The Gentle Them Conference was a three-day performative intervention centering queer artists and their entanglement with financial precarity, tokenism, and the frictions of institutional diversity frameworks. Through 10 performances, 20 installations, and 2 panel talks, the program examined how underpayment, symbolic inclusion and short-term commitments continue to reproduce dominant power structures — white, cis, heteronormative and patriarchal.


Framed through the fiction of Gentle Them Agency, an imagined international booking agency foregrounding queer and fluid identities of colour, QINAM created a temporary world in which alternative modes of commissioning, valuing and collaborating could be tested.

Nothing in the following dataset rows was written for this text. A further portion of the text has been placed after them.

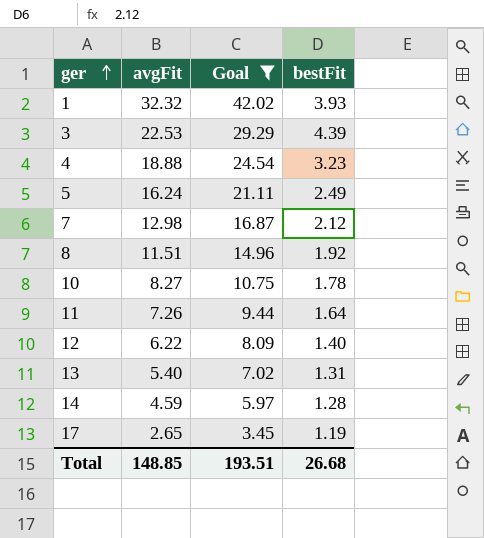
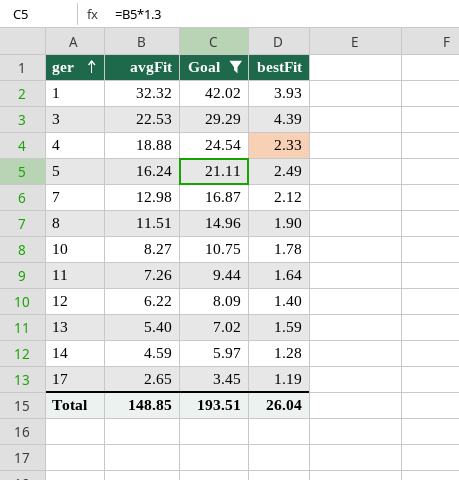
4 | bestFit: 3.23 -> 2.33
8 | bestFit: 1.92 -> 1.90
13 | bestFit: 1.31 -> 1.59
Total | bestFit: 26.68 -> 26.04

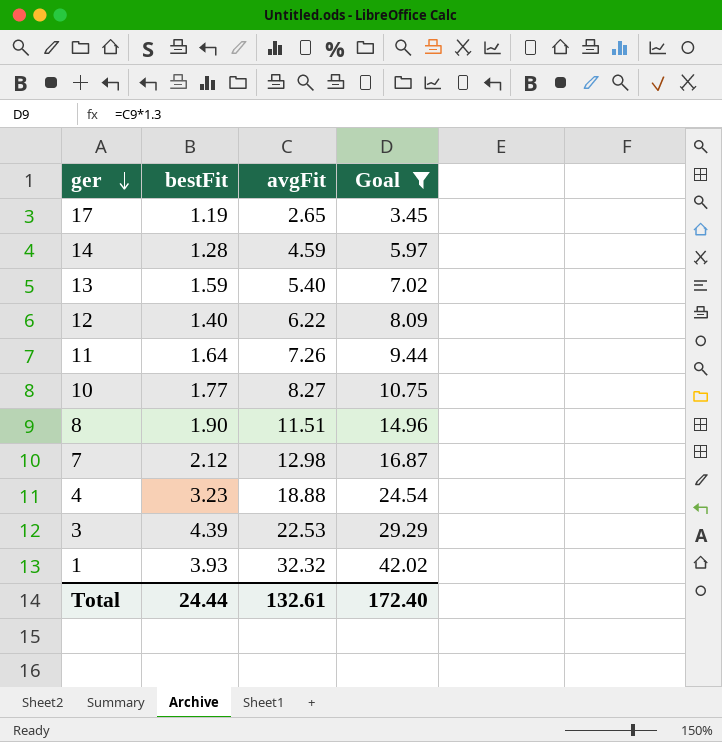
row order: ger ascending -> ger descending
column bestFit | position: 4 -> 2
row 5: 16.24 | 21.11 | 2.49 -> none
10 | bestFit: 1.78 -> 1.77
4 | bestFit: 2.33 -> 3.23
Total | bestFit: 26.04 -> 24.44
Total | avgFit: 148.85 -> 132.61
Total | Goal: 193.51 -> 172.40

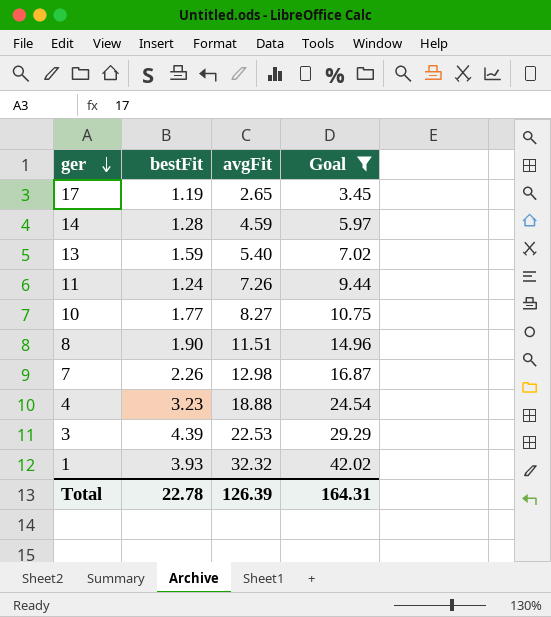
row 12: 1.40 | 6.22 | 8.09 -> none
11 | bestFit: 1.64 -> 1.24
7 | bestFit: 2.12 -> 2.26
Total | bestFit: 24.44 -> 22.78
Total | avgFit: 132.61 -> 126.39
Total | Goal: 172.40 -> 164.31

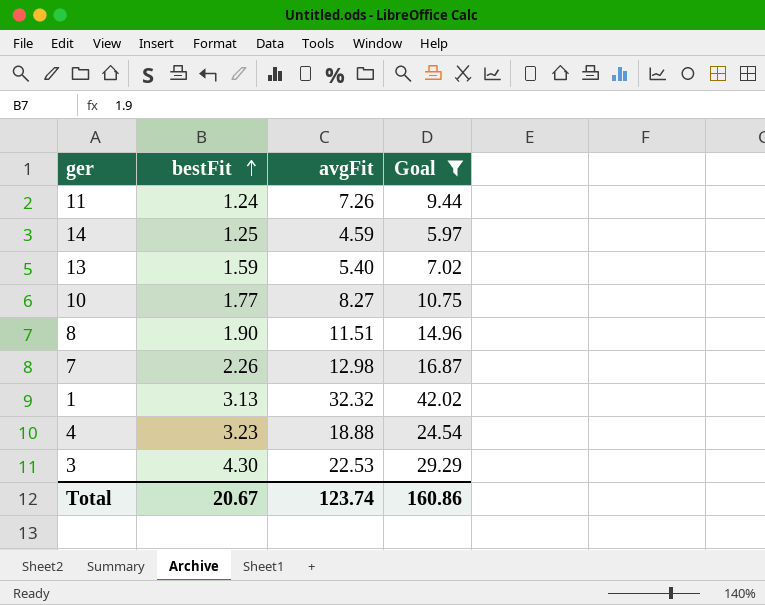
row order: ger descending -> bestFit ascending
row 17: 1.19 | 2.65 | 3.45 -> none
14 | bestFit: 1.28 -> 1.25
1 | bestFit: 3.93 -> 3.13
3 | bestFit: 4.39 -> 4.30
Total | bestFit: 22.78 -> 20.67
Total | avgFit: 126.39 -> 123.74
Total | Goal: 164.31 -> 160.86

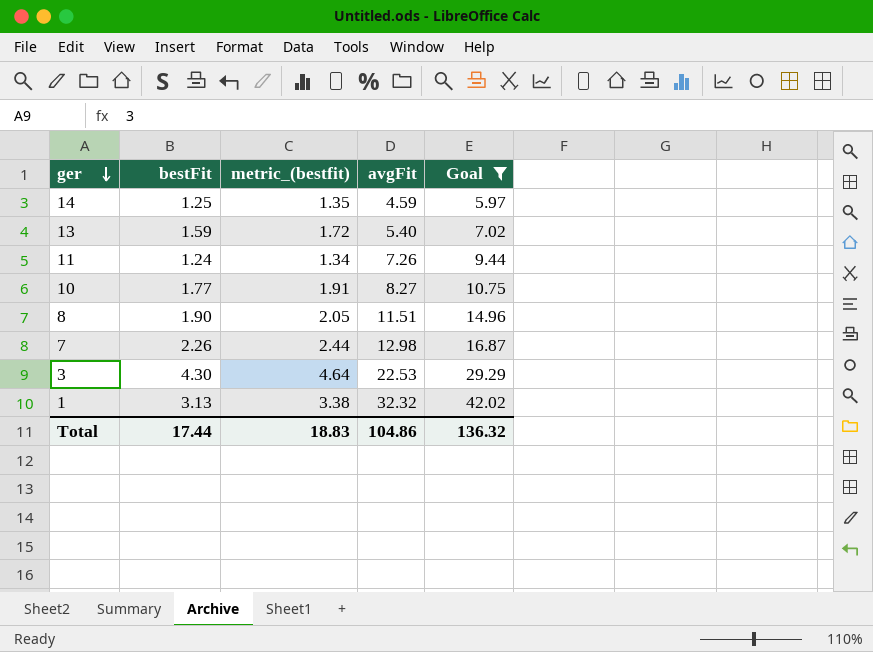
row order: bestFit ascending -> ger descending
column metric_(bestfit) | formula: none -> [bestFit] * 1.08
row 4: 3.23 | 18.88 | 24.54 -> none
Total | bestFit: 20.67 -> 17.44
Total | avgFit: 123.74 -> 104.86
Total | Goal: 160.86 -> 136.32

Bringing together performers, activists and makers, Gentle Them acted as both critique and proposition: a space to rethink how institutions engage with queer cultural labour, and an invitation to build infrastructures grounded in care, equity and long-term commitment.

QINAM x STEDELIJK MUSEUM

The launch of Queer is not a Manifesto at Stedelijk Museum Amsterdam

Queer is Not a Manifesto was launched as part of the Stedelijk Statement series. The evening introduced the project not as a fixed declaration but as a proposition: if queer is that which fundamentally resists categorisation, then any attempt to define it — aesthetically, socially or politically — is bound to fail. Rather than offering a single position, the launch brought together thinkers, artists and performers whose practices deliberately unsettle dominant taxonomies of gender, sexuality and the body.


By creating such a platform, Queer is Not a Manifesto seeks not only to problematise prevailing and reductive descriptions of identity (male/female, gay/straight), but to invent new, more nuanced and inclusive ways of being and becoming. Queer is not a Manifesto aims to create a space of radical imagination where a multitude of undefined positions can exist alongside one another.